Half of these target states were decisive in the 2020 race, and won by now-President Joe Biden by narrow margins. The promotion of a third-party candidate in these battlegrounds could change the pathways for victory for the major parties’ nominees — even if Kennedy only garners single-digit support next November.

“The seven states we will initially focus on have a total of 183 electoral college votes and some of the highest populations in the country,” PAC Founder Tony Lyons said in a statement.

The super PAC originally planned to also work on gaining ballot access in Indiana, Colorado and Nevada but have dropped them from the list after advice from their counsel. But American Values 2024 will still dedicate between $10 and $15 million to the smaller list of states.

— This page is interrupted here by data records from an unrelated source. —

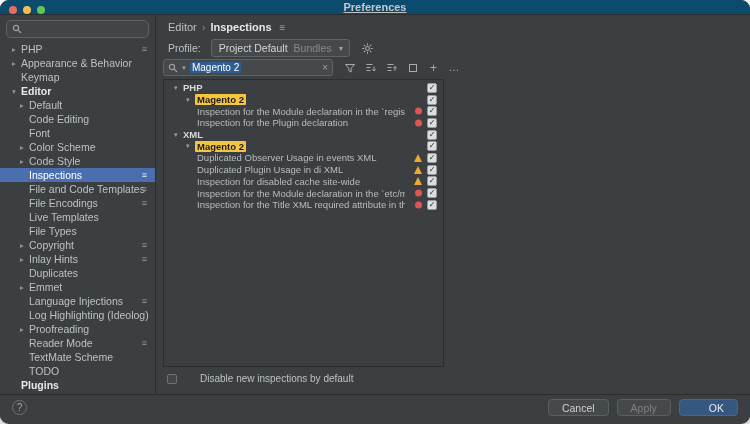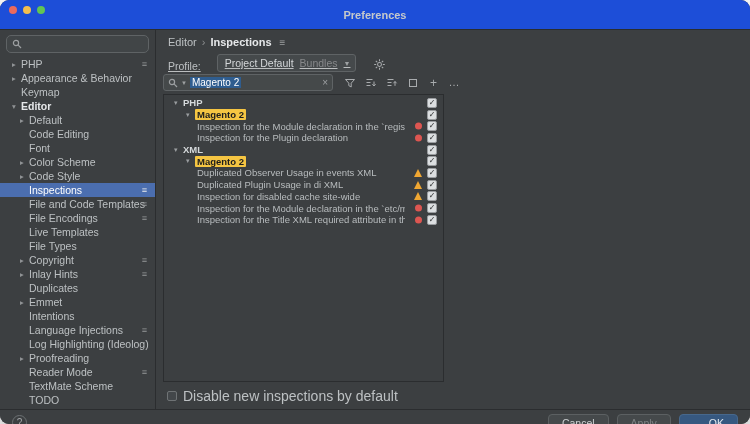"Preferences" .titlebar { background: #1d4ed8 -> #0c4a6e; height: 30px -> 15px; text-decoration: none -> underline }
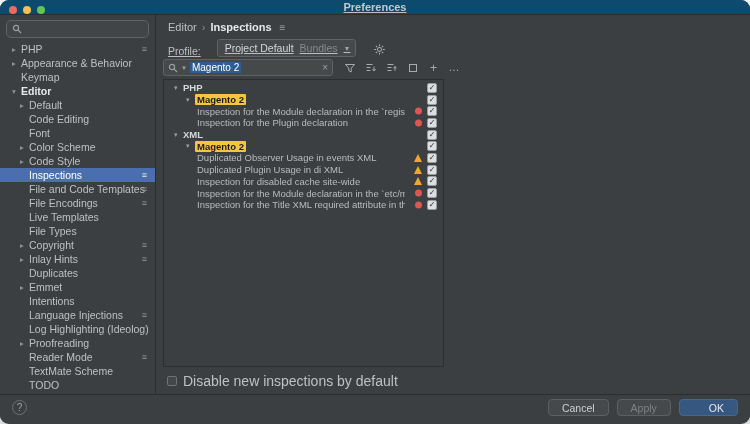"Profile:" .profile-row { align-items: flex-end -> center; gap: 16px -> 10px; text-decoration: underline -> none }
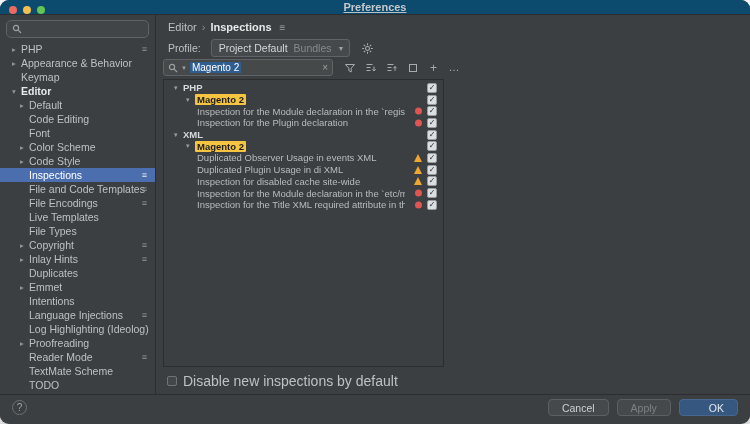"Intentions" div.s-item { html: <div> <span></span> <span>Intentions</span> </div> -> none }
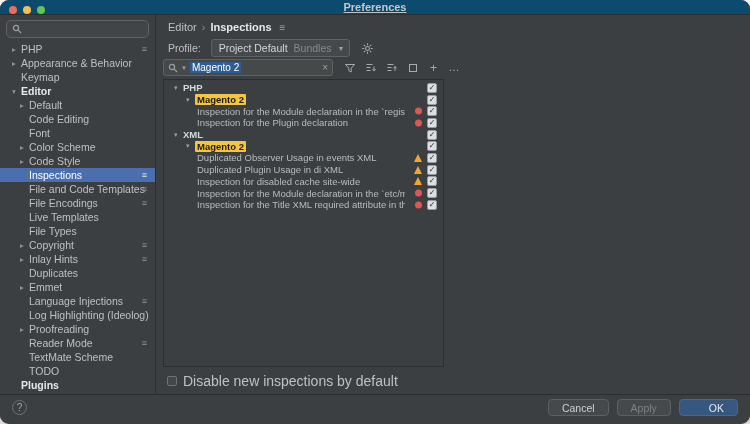"Disable new inspections by default" .disable-label { font-size: 14px -> 10px; margin-left: none -> 17px }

A statement outlining the new plan also said it’s confident that Kennedy could win a contingent election, a possible scenario where no presidential candidate gets 270 electoral college votes. Under such a scenario, congressional delegations from each state cast votes to choose the next president.

“Kennedy has two clear pathways to the White House,” Lyons said. “We will do everything we can, while working closely with our attorneys and without coordinating with the campaign, to make sure that the uniparty fails in any efforts to derail the peaceful, populist revolution that he represents.”

There hasn’t been a contingent election since 1836. It is also widely believed that a contingent election would result in the Republican nominee winning the presidency because there are more state delegations with a majority of Republican members than Democratic ones.

Kennedy is garnering about 13 percent of voter support, according to public polling in matchups with Biden, Donald Trump, fellow independent candidate Cornel West and Green Party candidate Jill Stein. In three way matchups, with just Trump and Biden, Kennedy’s support increases to 15.4 percent.

Lyons is bullish on Kennedy’s chances in 2024 based on the recent polls, especially data that shows higher support among younger voters.

“I think in the end both parties are anti-democratic and that they would prefer to keep Bobby Kennedy off the ballot. They prefer to keep each other off the ballot,” Lyons said in a phone interview. “Not debate them, not engage, find a way to disqualify [candidates], and I don’t think that should happen in a democracy.”